> _PROMPT_
Copy the records exactly, leaving out every picture.

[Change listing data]

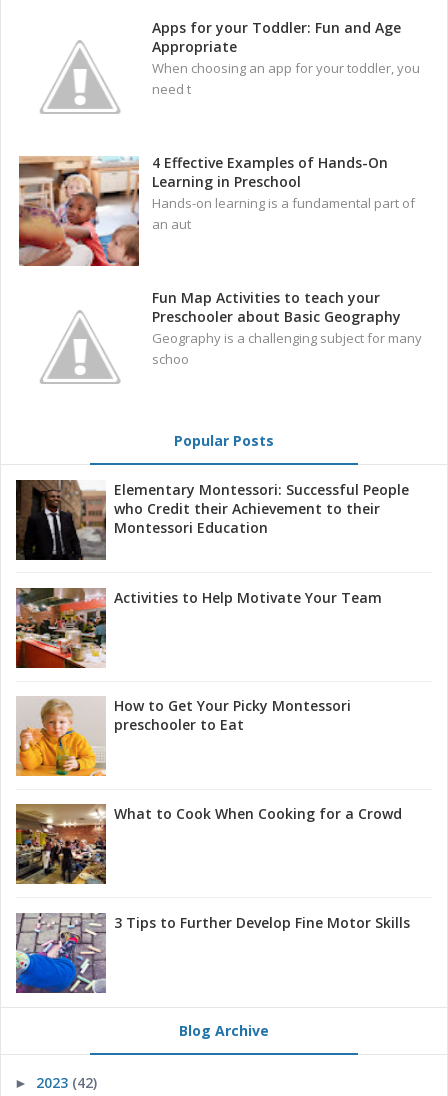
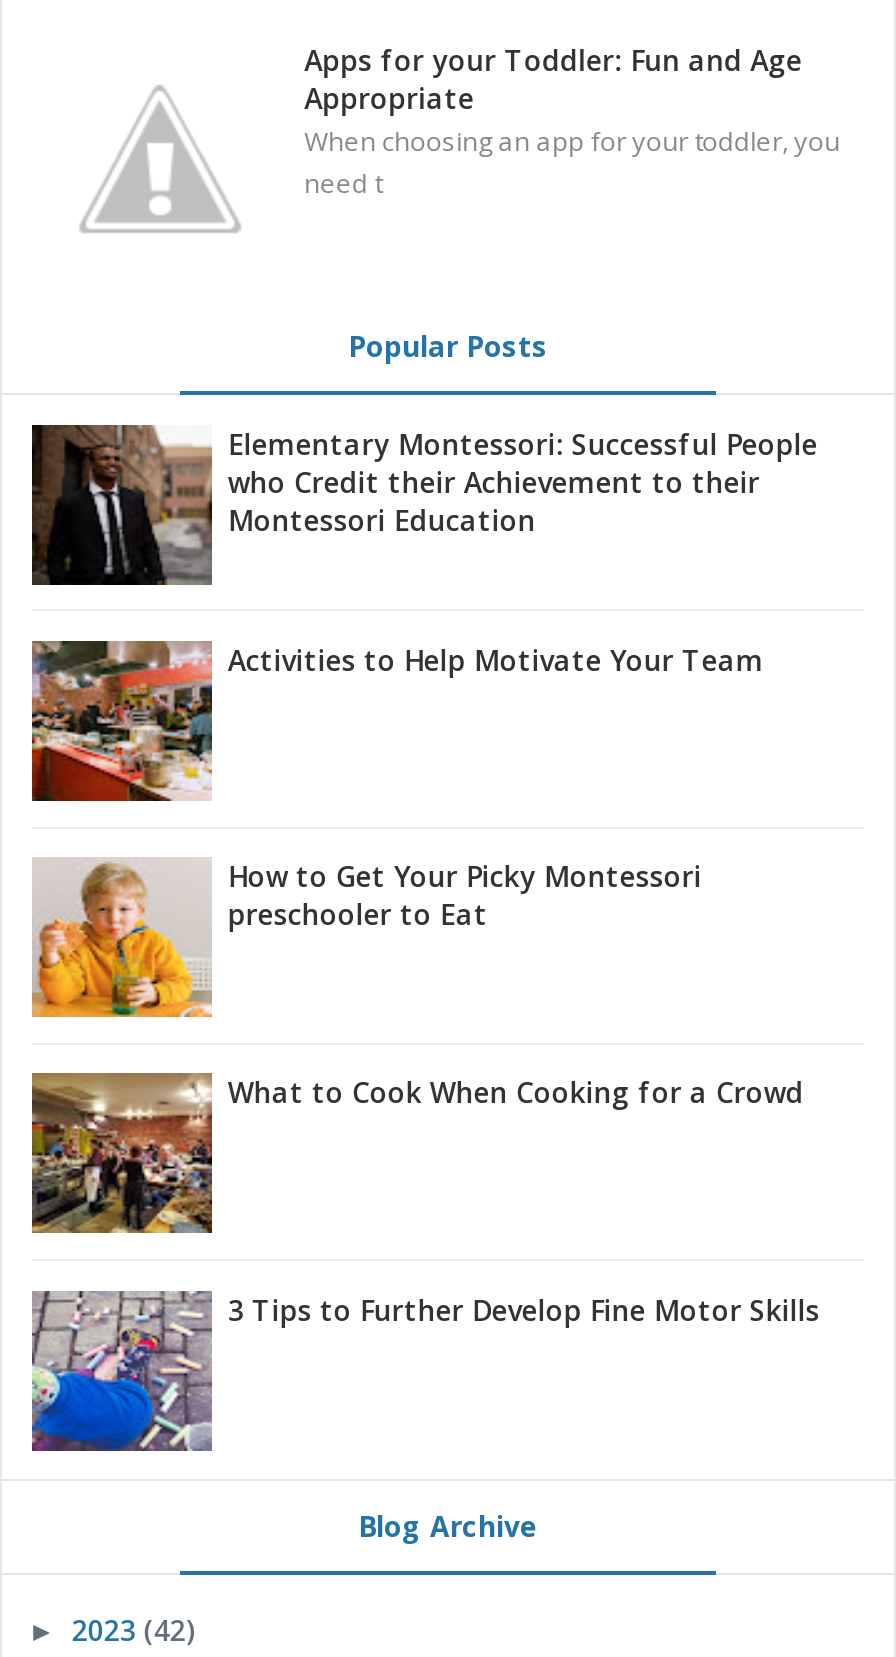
- [image]
- 4 Effective Examples of Hands-On
- Learning in Preschool
- Hands-on learning is a fundamental part of
- an aut

- Fun Map Activities to teach your
- Preschooler about Basic Geography
- Geography is a challenging subject for many
- schoo
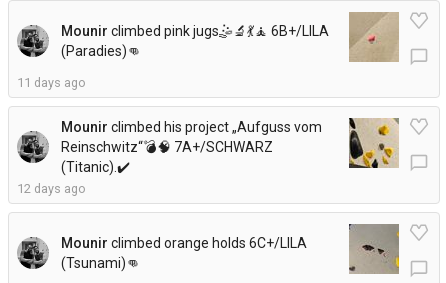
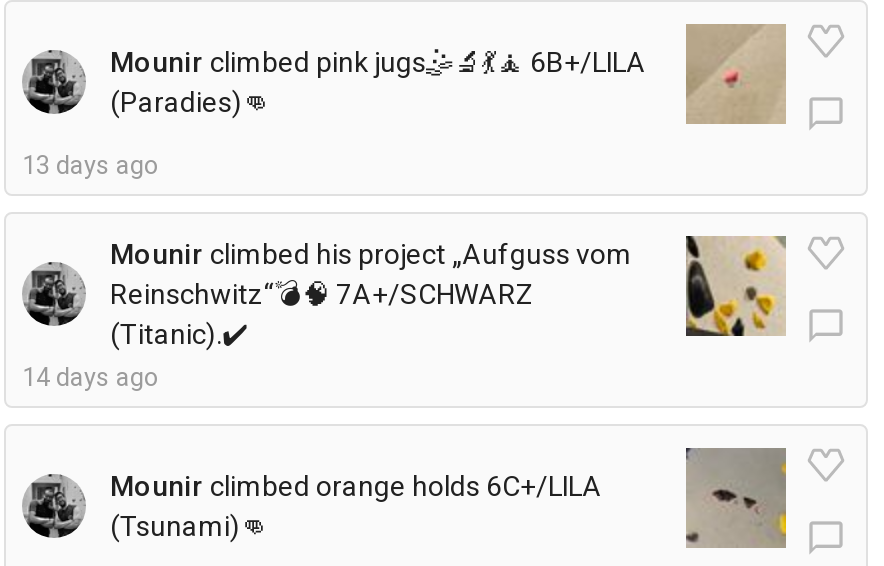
- 11 days ago
+ 13 days ago

- 12 days ago
+ 14 days ago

> _ANSWER SPACE_
- [image]
- 4 Effective Examples of Hands-On
- Learning in Preschool
- Hands-on learning is a fundamental part of
- an aut

- Fun Map Activities to teach your
- Preschooler about Basic Geography
- Geography is a challenging subject for many
- schoo
- 11 days ago
+ 13 days ago

- 12 days ago
+ 14 days ago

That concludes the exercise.